Extracted records:
--- START ---

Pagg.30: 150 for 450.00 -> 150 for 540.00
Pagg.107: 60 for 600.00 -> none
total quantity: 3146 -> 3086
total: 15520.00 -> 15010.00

--- END ---
--- START ---

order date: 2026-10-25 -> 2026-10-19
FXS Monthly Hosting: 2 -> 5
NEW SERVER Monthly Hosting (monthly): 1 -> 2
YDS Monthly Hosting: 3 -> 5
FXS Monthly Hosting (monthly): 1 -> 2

--- END ---

Exercise aim: Search the entries above for "Hosting". Show every line that has it.

Response area:
FXS Monthly Hosting: 2 -> 5
NEW SERVER Monthly Hosting (monthly): 1 -> 2
YDS Monthly Hosting: 3 -> 5
FXS Monthly Hosting (monthly): 1 -> 2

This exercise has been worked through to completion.